Stop Out
- Full name: Stop Out Sports Club
- Founded: 1919 as Moera Stop Out
- Ground: Hutt Park, Lower Hutt
- Chairman: Chris Sambrooke
- Coach: James Sutcliffe
- League: Central League 2
- 2025: Central League 2, 6th of 10
| Home colours | Away colours |

= Stop Out Sports Club =

Stop Out Sports Club, commonly known as Stop Out, is an association football club in Lower Hutt, New Zealand is based at Hutt Park, Moera in Lower Hutt.

==History==

Chart of yearly ladder positions for Stop Out in NZ 1st division soccer

The Stop Out organisation started in 1919 with the aim of providing recreation to Te Aro Flat children in Wellington associated with the Wellington City Mission so as to prevent them becoming "stop outs" – period slang for "troubled youth".
The club has been involved in a myriad of sports, including Boxing, Athletics and Softball; however, these days football is the heart and soul of the club.

Despite the change of sporting-code focus, the club highly values the founding principles and continues to abide by them.
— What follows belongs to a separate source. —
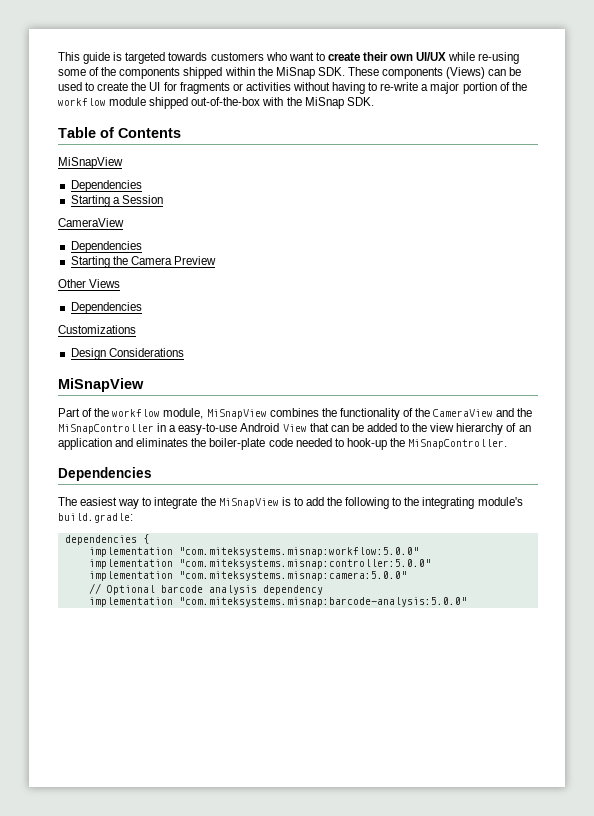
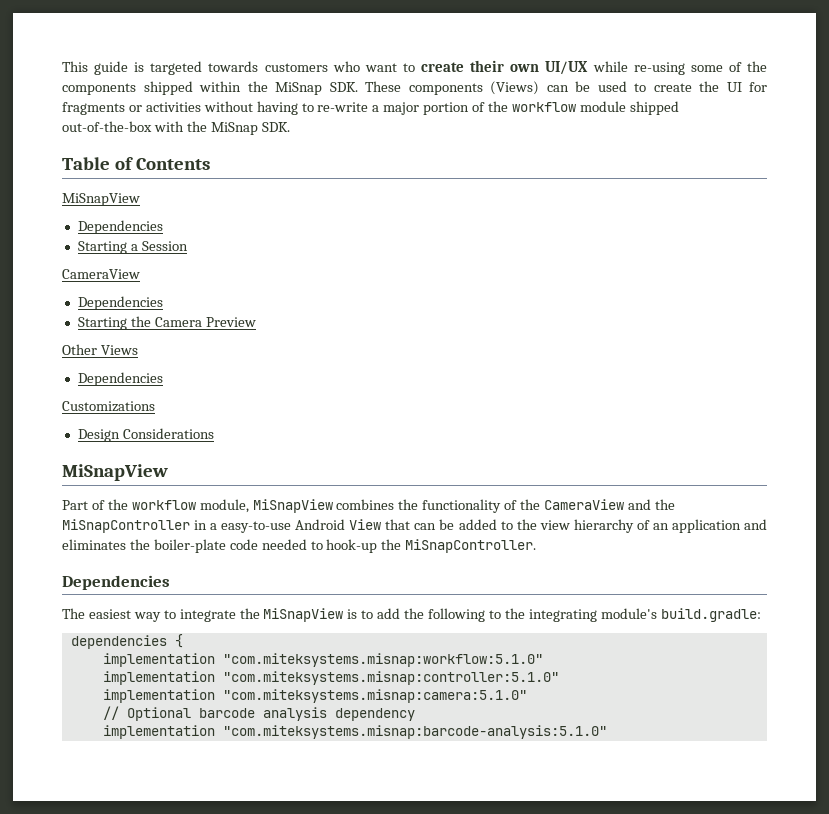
[178,547,419,557] [88,559,431,569] [88,571,407,581] "com.miteksystems.misnap:workflow:5.0.0" // implementation "com.miteksystems.misnap:controller:5.0.0" // implementation "com.miteksystems.misnap:camera:5.0.0" -> [222,653,543,667] [102,671,559,685] [102,689,527,703] "com.miteksystems.misnap:workflow:5.1.0" // implementation "com.miteksystems.misnap:controller:5.1.0" // implementation "com.miteksystems.misnap:camera:5.1.0"
[178,597,467,607] "com.miteksystems.misnap:barcode-analysis:5.0.0" -> [222,725,607,739] "com.miteksystems.misnap:barcode-analysis:5.1.0"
The football branch, established in 1929 as the club Moera Stop Out, changed its name to Stop Out in 1932. The club won the Chatham Cup in 1956, and was runner-up in the National League in 1977. In 1983 and 1984 Stop Out won the Central League title.

In the 2006 season, club's men's first team played in Central League for the first time in over a decade however at the 2008 season the team was relegated again to the Capital Premier League. After promotion in 2014, they once again played in the Central League

In men's football Stop Out were the 2014 Capital Premier League champions, a title they also won in 2013.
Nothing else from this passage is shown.